As we continue through Paul’s letter to the Romans, it’s good for us to reflect on what we’ve seen so far. Again, much of the value of Bible study comes from the time taken to meditate – to ruminate – on it. That’s the best way to allow it to bring transformation.
Who Needs the Gospel?
Paul has already outlined the gospel for us: it’s the power of God for salvation to everyone who believes. But who needs that salvation? Paul’s spent a good deal of time discussing “those guys” in chapter one. The ones who suppress the knowledge of God, choosing to be ignorant. Those ones filled with envy, murder; the foolish, faithless, heartless and ruthless ones. That’s not you and me, though, is it?
Chapter 2 has blown all that nonsense away. We saw how he now takes aim at those good-enough religious types: those who try to appease God through repeatedly doing things they think God likes. And, so often, they then look down on those ne’er-do-wells in condemnation. Chapter 1 called out gossip and slander, but how frequently do we see that in the Christian community? How frequently am I guilty of gossip and slander? The thought that we often pass judgement (in our minds, if nowhere else) on people based on what they do, but we’ll always judge ourselves on our motivations… Ouch! I know that’s me right there.
What Paul’s showing us – showing me – is that we all need the gospel. We never get past it. All have sinned and fall short of the standard.
Credits and Debits
Paul zooms in specifically to talk to his Jewish kinsmen there towards the end of chapter 2. He says to them: we have the Law – the very word of God! We have the right lineage, we rightly boast in having the true God, and we have the right mission. But that doesn’t mean we are favoured on that basis. Those are all good things, but it’s not enough to render us perfect. We have the Law, but are we keeping it? Really?

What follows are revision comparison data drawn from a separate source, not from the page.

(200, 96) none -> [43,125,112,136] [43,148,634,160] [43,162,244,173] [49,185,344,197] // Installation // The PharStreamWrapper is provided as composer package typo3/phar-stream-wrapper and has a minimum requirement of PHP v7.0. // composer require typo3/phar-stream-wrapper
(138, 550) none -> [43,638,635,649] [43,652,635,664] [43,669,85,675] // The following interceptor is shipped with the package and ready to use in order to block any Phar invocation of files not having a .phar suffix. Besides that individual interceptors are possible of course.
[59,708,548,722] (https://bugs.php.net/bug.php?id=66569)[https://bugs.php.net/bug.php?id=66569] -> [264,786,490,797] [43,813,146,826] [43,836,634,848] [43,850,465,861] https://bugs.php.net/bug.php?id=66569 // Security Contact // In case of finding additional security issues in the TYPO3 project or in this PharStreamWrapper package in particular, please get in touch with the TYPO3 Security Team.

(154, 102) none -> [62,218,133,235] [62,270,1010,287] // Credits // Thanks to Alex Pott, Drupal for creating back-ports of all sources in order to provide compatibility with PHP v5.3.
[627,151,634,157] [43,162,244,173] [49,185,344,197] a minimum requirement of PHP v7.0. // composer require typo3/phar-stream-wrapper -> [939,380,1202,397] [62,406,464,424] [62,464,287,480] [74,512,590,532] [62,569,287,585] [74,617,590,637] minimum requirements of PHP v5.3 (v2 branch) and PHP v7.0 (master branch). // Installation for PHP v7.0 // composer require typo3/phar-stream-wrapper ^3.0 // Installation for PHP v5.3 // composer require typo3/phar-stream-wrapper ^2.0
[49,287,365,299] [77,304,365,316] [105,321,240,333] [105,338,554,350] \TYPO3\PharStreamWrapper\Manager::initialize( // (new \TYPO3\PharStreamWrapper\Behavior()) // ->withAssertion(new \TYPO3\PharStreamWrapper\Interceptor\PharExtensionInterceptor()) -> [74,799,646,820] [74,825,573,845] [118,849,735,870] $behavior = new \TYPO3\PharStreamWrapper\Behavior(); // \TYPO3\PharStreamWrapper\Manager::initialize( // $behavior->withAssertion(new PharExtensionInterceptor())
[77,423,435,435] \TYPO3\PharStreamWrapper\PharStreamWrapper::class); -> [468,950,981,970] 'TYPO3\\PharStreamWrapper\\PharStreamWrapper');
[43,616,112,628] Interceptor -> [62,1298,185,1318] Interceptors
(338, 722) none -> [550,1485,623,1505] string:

You recall how we looked at that Rich Young Ruler from Mark 10. He thought he was doing great. Yes, Lord, I’ve kept the Law! Yet he knew he had a lack (commendable!) and, as Jesus showed him, he failed at the very first commandment. The young man had another god whom he worshipped: his wealth. On the outside, he looked like he had, along with this physical assets, a great deal of credit with God. Highly favoured, and highly blessed. But, as Paul says in Romans 2:28 “no one is a Jew who is merely one outwardly, nor is circumcision outward and physical. Let’s edit that a little to make the point.
No one is a Christian who is merely one outwardly, nor is salvation outward and physical.

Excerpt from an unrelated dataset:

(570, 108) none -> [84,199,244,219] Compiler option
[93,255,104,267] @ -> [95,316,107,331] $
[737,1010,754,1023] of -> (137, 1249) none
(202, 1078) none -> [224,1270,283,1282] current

What makes you, or me, a Christian? Is it the attending church and life group? Is it the vocabulary? Or is it the reading and the prayers? Paul would say:
But a Christian is one inwardly, and salvation is a matter of the heart, by the Spirit, not by the letter.
There is a great debt we all have accrued through sin, and no amount of doing the right things will erase it. What is needed is the infinite credit of Jesus Christ the righteous! Paul says in 1 Timothy that “Jesus Christ came into the world to save sinners, of whom I am the foremost.” That I speaks to me, just as much as it did to Paul.
The Romans Road
As we continue on our journey through Romans, we’ll soon see Paul’s climactic statement: “None is righteous, no not one.” Paul’s leading us to the conclusion we’ve been ensuring is clear upfront in our series: the righteousness of God is what we need, and praise God indeed that He has revealed in to us in Jesus Christ.